WORK TO COMPLETE: Every line from the one with "color:var(--orange); font-weight:bold; font-size:13.5px;" to the one with "left:507px; right:0; bottom:0; height:58px; background:#fff;", including those two, is to be copied exactly; all other lines of the entries below are left out.
──────── THE RECORDS
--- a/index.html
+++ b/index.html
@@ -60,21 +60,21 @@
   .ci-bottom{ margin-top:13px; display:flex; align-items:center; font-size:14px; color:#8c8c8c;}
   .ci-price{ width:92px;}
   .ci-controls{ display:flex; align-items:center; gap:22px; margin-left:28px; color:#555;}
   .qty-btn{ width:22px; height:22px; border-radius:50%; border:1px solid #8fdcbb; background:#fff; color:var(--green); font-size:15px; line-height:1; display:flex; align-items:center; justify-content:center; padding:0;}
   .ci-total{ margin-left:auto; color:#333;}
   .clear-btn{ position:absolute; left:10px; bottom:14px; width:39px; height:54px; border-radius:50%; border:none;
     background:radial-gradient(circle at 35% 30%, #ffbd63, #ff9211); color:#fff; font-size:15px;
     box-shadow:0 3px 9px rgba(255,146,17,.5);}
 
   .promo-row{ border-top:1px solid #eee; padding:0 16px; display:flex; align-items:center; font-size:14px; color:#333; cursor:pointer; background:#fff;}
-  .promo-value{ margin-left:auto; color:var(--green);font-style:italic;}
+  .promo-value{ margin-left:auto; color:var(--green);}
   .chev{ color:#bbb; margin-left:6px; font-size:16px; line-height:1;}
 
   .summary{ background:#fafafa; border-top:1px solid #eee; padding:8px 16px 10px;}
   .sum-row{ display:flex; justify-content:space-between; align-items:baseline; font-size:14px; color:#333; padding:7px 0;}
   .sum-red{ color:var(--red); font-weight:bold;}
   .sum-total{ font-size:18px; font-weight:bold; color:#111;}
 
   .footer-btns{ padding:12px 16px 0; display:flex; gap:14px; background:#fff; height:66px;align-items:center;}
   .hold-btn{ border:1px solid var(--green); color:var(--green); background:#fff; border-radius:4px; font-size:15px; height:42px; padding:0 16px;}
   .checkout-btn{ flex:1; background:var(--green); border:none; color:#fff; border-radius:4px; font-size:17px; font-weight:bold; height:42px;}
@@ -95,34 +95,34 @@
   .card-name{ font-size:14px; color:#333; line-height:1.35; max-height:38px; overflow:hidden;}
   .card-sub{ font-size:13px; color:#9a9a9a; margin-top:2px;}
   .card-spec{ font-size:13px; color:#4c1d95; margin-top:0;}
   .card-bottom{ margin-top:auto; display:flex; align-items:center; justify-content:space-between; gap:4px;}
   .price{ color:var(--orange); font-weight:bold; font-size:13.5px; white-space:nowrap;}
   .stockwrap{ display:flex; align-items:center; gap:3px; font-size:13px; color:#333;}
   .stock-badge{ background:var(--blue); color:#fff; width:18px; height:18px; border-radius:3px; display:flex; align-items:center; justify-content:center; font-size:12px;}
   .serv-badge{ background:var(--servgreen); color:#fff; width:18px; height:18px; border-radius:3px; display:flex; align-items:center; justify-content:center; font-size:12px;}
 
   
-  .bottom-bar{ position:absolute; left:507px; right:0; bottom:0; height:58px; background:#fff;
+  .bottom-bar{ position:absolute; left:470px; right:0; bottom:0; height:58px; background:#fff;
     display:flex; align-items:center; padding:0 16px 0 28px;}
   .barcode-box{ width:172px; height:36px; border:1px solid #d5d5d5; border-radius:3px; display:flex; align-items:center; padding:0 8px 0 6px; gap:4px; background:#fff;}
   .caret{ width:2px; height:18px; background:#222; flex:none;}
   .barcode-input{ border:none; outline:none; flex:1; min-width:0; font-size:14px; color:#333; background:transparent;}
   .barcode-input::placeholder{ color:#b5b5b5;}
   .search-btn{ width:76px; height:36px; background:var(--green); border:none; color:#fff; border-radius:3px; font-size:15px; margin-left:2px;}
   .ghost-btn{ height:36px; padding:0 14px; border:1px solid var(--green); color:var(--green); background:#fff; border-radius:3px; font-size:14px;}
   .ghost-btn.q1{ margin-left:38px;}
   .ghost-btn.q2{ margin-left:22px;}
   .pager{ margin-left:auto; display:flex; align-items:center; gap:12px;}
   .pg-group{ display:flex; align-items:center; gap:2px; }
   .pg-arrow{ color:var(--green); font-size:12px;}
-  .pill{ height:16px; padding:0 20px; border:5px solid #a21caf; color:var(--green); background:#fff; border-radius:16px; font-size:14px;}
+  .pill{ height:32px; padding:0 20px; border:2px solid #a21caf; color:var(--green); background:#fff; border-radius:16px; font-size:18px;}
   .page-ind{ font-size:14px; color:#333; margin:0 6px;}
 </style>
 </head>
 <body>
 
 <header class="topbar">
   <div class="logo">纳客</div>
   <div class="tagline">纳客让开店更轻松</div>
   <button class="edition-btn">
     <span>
────────────────
──────── THE RECORDS
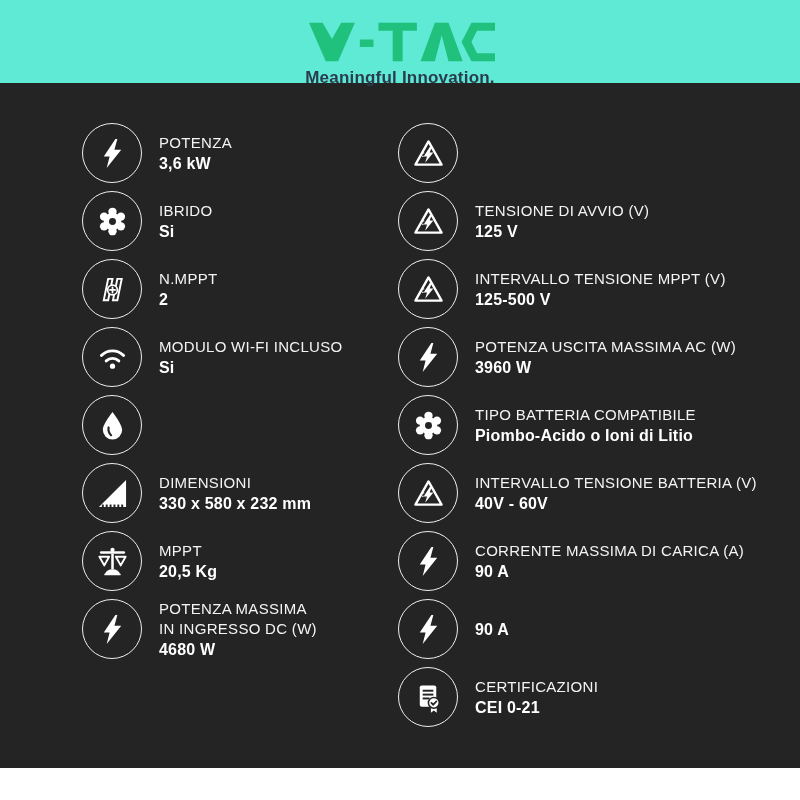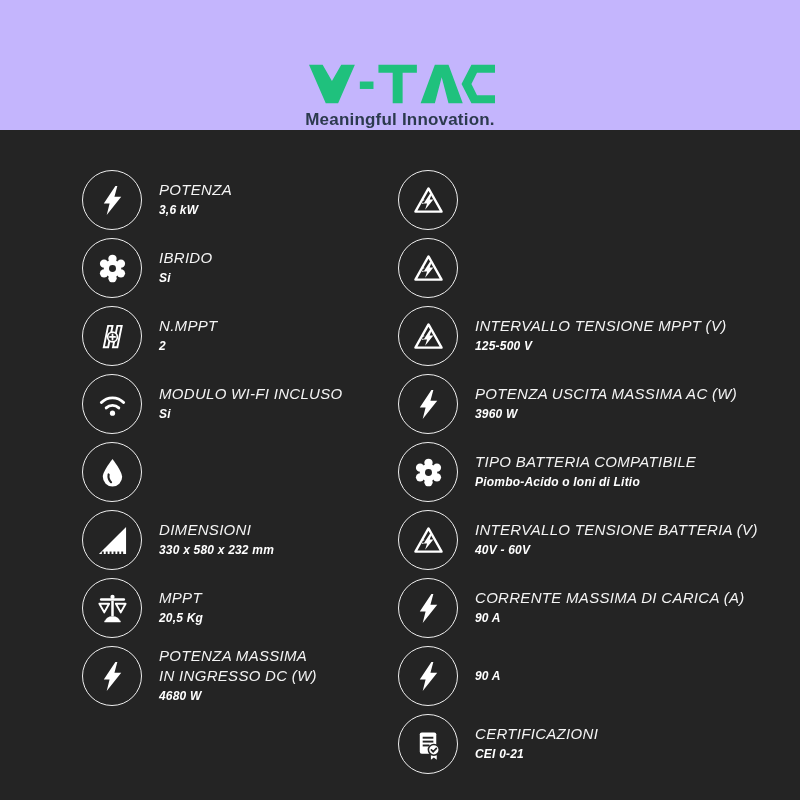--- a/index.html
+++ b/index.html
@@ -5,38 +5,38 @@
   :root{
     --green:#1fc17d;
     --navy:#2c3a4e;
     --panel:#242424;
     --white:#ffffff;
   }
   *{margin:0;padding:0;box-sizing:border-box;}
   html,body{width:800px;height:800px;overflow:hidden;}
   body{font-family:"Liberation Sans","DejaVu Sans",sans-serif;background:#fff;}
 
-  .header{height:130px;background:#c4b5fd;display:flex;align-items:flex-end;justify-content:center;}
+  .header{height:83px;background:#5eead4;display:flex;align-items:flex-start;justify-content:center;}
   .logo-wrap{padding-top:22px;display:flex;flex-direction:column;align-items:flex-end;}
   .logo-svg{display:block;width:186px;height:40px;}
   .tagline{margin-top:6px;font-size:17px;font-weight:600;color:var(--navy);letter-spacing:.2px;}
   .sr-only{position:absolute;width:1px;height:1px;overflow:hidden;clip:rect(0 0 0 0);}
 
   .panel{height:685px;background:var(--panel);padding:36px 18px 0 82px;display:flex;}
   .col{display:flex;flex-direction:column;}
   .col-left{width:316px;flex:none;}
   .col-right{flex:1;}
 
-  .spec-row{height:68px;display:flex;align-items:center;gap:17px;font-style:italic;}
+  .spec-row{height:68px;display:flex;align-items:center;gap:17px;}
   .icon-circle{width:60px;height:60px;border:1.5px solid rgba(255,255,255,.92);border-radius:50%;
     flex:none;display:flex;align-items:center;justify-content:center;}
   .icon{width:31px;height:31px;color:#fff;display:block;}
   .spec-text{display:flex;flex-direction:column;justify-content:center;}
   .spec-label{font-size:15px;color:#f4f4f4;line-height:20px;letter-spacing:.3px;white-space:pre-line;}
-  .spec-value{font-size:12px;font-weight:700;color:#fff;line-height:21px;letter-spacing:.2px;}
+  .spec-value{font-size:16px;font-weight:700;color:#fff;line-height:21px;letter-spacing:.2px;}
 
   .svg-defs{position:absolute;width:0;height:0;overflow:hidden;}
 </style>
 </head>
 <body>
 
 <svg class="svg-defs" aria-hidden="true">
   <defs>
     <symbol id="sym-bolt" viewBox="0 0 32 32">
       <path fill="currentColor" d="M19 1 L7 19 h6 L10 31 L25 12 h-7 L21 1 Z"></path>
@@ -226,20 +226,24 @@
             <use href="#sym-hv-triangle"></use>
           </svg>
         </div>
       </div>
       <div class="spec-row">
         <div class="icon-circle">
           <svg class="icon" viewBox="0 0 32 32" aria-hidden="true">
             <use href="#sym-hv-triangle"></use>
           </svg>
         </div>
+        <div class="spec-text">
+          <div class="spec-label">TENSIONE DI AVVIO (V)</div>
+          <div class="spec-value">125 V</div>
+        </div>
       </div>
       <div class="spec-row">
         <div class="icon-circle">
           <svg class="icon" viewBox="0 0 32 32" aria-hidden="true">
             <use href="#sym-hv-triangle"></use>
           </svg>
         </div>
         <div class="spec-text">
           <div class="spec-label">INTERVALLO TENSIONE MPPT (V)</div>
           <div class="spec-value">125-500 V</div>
────────────────
RESULT OF THE EXERCISE:
   .price{ color:var(--orange); font-weight:bold; font-size:13.5px; white-space:nowrap;}
   .stockwrap{ display:flex; align-items:center; gap:3px; font-size:13px; color:#333;}
   .stock-badge{ background:var(--blue); color:#fff; width:18px; height:18px; border-radius:3px; display:flex; align-items:center; justify-content:center; font-size:12px;}
   .serv-badge{ background:var(--servgreen); color:#fff; width:18px; height:18px; border-radius:3px; display:flex; align-items:center; justify-content:center; font-size:12px;}
 
   
-  .bottom-bar{ position:absolute; left:507px; right:0; bottom:0; height:58px; background:#fff;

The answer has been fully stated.